[Structured diff data]
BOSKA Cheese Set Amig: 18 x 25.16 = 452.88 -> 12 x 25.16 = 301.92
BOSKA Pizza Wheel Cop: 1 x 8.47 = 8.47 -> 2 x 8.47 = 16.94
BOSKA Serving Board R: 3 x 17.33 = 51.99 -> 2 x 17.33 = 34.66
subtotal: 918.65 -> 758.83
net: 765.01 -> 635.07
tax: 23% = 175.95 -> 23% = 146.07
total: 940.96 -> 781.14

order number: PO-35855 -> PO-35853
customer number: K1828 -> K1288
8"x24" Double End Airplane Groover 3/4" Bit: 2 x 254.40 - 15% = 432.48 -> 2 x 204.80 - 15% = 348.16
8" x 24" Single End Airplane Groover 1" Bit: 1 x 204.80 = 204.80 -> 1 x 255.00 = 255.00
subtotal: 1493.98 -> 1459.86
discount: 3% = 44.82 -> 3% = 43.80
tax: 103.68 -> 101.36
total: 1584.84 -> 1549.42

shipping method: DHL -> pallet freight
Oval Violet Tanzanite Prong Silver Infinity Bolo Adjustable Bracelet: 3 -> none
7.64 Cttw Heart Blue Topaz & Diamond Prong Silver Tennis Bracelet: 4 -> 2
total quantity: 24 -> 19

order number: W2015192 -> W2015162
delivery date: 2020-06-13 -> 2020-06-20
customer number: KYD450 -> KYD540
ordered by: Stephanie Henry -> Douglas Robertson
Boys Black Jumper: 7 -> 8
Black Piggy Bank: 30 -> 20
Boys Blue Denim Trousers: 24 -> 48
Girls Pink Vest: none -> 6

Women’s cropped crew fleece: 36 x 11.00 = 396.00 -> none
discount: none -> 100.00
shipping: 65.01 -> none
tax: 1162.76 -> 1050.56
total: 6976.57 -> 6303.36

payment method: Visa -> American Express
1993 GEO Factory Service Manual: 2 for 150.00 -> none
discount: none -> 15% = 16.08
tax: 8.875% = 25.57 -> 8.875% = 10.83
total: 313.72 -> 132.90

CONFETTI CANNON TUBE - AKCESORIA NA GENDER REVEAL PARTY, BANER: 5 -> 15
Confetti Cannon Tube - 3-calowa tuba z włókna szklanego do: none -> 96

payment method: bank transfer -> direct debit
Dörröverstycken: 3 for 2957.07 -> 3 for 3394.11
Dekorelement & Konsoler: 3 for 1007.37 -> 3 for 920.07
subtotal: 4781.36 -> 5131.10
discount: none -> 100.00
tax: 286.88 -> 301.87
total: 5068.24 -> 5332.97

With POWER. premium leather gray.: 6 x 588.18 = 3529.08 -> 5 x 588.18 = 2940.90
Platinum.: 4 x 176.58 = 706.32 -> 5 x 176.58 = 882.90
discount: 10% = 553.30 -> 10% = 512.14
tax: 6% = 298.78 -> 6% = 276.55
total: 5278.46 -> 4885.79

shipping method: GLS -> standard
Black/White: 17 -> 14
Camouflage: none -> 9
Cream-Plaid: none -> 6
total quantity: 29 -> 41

(Task statement) Check each line above for the string "Prong" and copy those that have it.

(Task solution)
Oval Violet Tanzanite Prong Silver Infinity Bolo Adjustable Bracelet: 3 -> none
7.64 Cttw Heart Blue Topaz & Diamond Prong Silver Tennis Bracelet: 4 -> 2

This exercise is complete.